Content starts
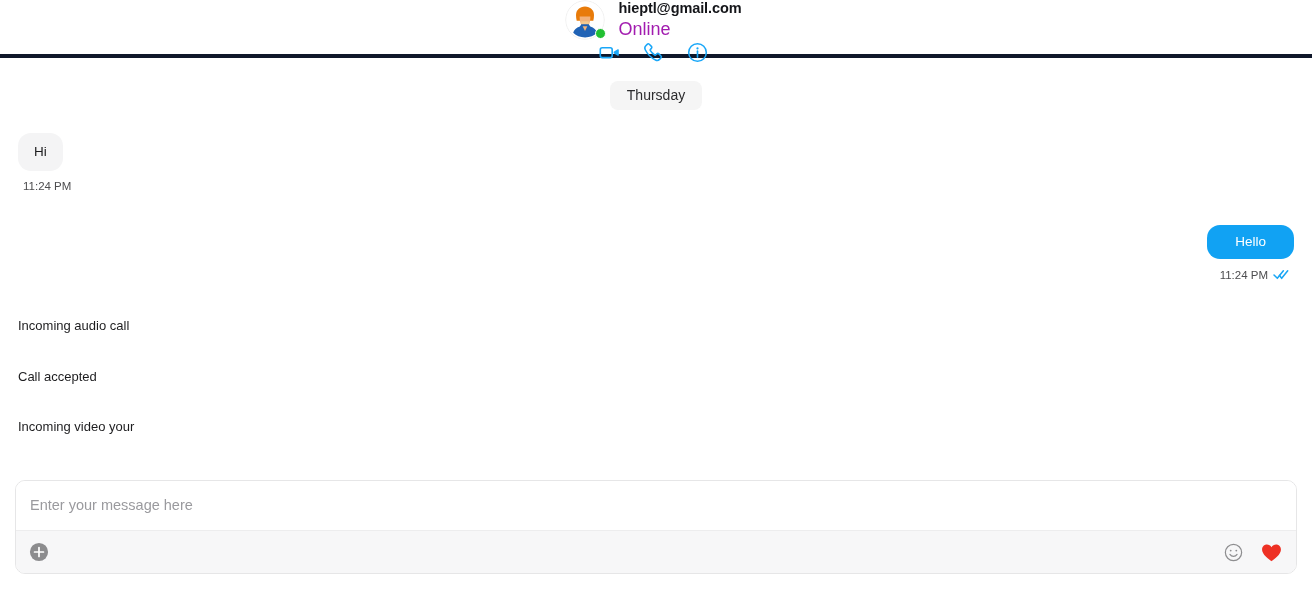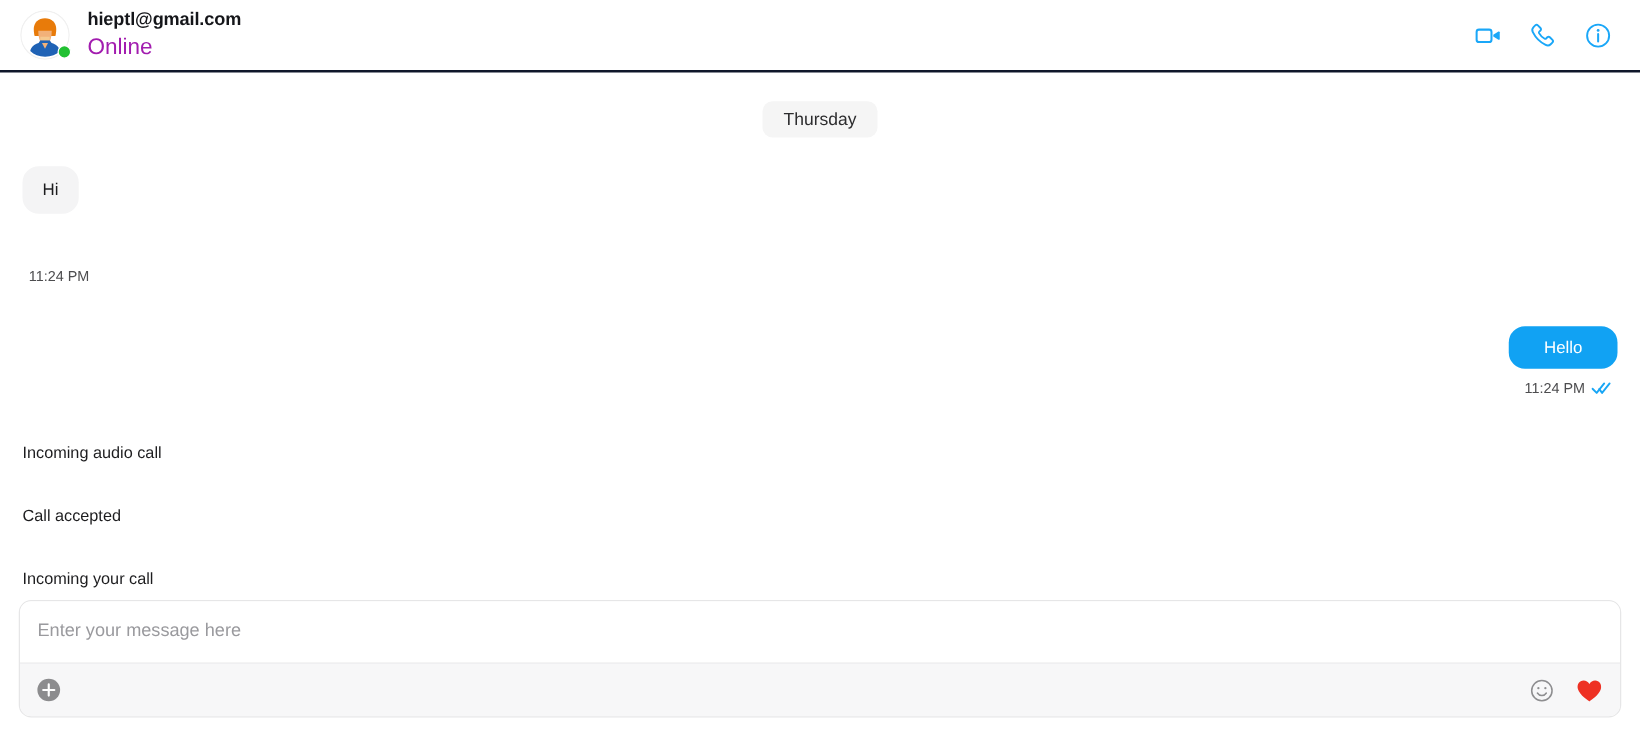--- a/index.html
+++ b/index.html
@@ -29,11 +29,12 @@
     height: 58px;
     min-height: 58px;
     box-sizing: border-box;
-    border-bottom: 2px solid #0f172a;
+    border-bottom: 4px solid #0f172a;
     display: flex;
     align-items: center;
     padding: 0 22px 0 16px;
     background: #ffffff;
+    flex-direction: column;
   }
   .header-left {
     display: flex;

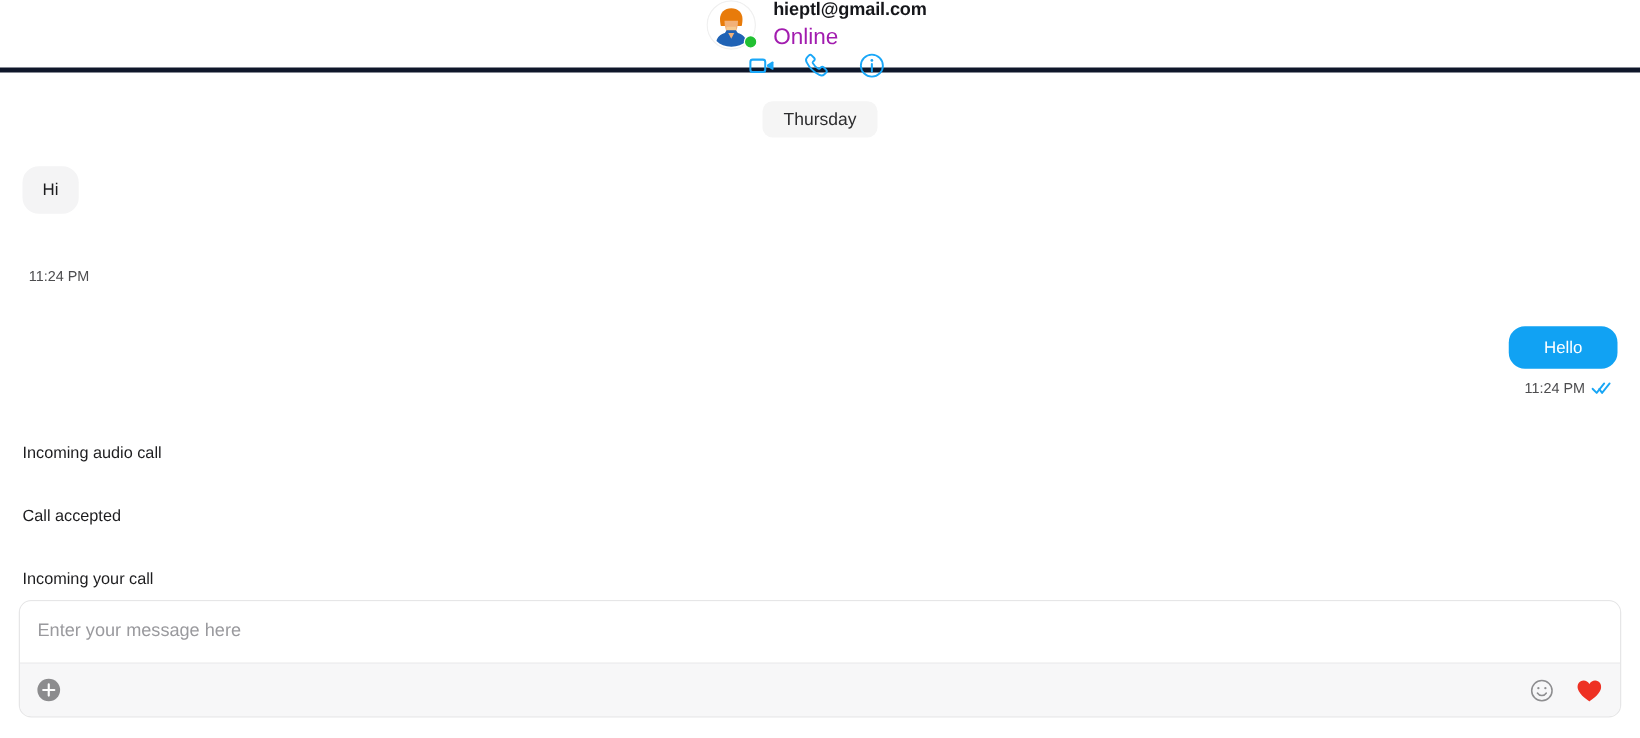--- a/index.html
+++ b/index.html
@@ -127,7 +127,7 @@
   .msg-row.incoming { align-items: flex-start; }
   .msg-row.outgoing { align-items: flex-end; }
 
-  .row-in { margin-top: 23px; gap: 36px; }
+  .row-in { margin-top: 23px; }
   .row-out { margin-top: 33px; }
 
   .bubble {

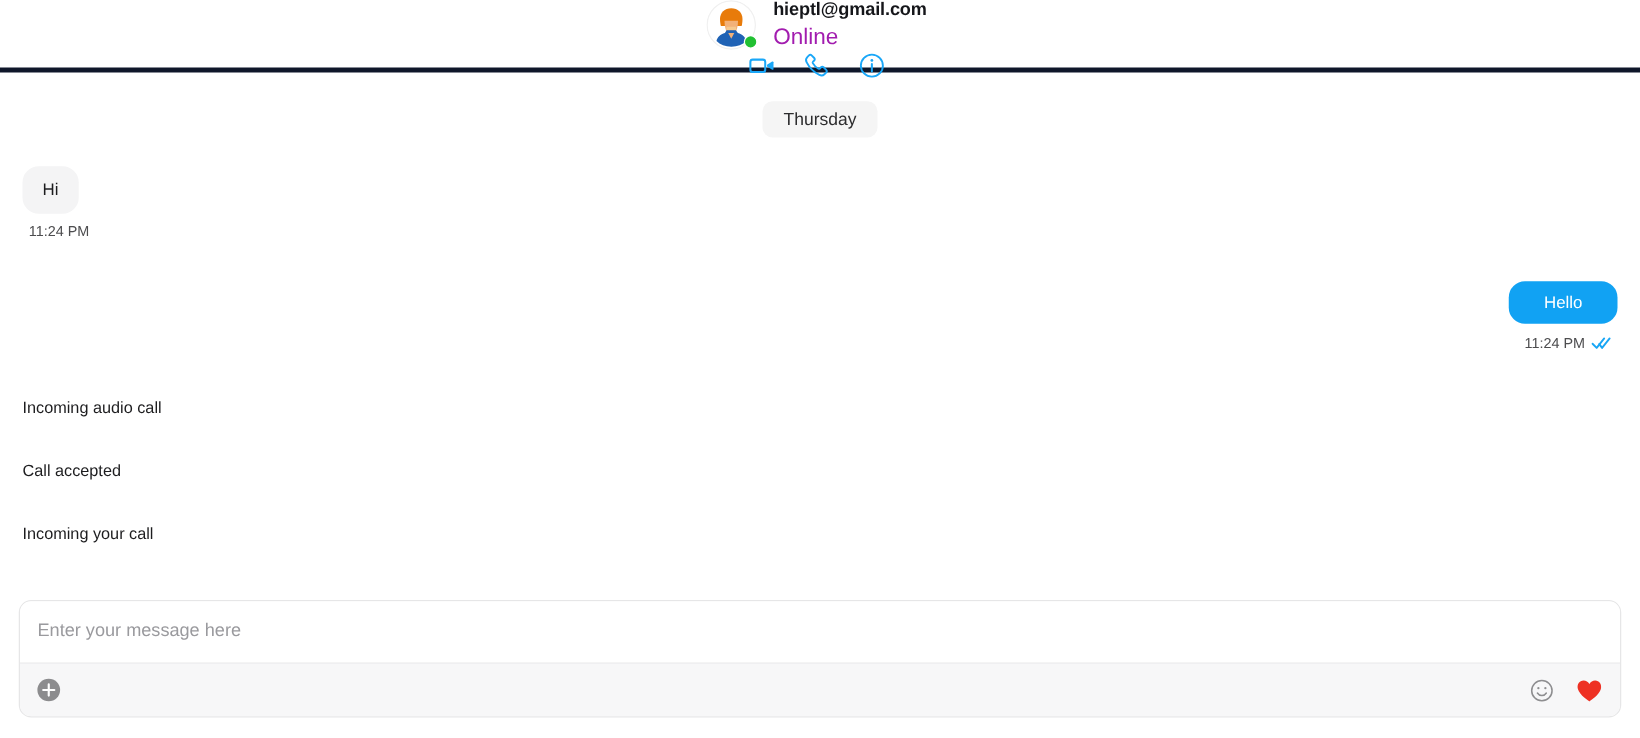--- a/index.html
+++ b/index.html
@@ -302,7 +302,7 @@
 
     <div class="system-msg sys-0">Incoming audio call</div>
     <div class="system-msg sys-n">Call accepted</div>
-    <div class="system-msg sys-n">Incoming your call</div>
+    <div class="system-msg sys-n">Incoming video your</div>
 
   </div>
Content ends
Keep pictures out and return the lines from the one containing "min-height: 58px;" through the end of the listing, both included, character for character.

     min-height: 58px;
     box-sizing: border-box;
-    border-bottom: 2px solid #0f172a;
+    border-bottom: 4px solid #0f172a;
     display: flex;
     align-items: center;
     padding: 0 22px 0 16px;
     background: #ffffff;
+    flex-direction: column;
   }
   .header-left {
     display: flex;

--- a/index.html
+++ b/index.html
@@ -127,7 +127,7 @@
   .msg-row.incoming { align-items: flex-start; }
   .msg-row.outgoing { align-items: flex-end; }
 
-  .row-in { margin-top: 23px; gap: 36px; }
+  .row-in { margin-top: 23px; }
   .row-out { margin-top: 33px; }
 
   .bubble {

--- a/index.html
+++ b/index.html
@@ -302,7 +302,7 @@
 
     <div class="system-msg sys-0">Incoming audio call</div>
     <div class="system-msg sys-n">Call accepted</div>
-    <div class="system-msg sys-n">Incoming your call</div>
+    <div class="system-msg sys-n">Incoming video your</div>
 
   </div>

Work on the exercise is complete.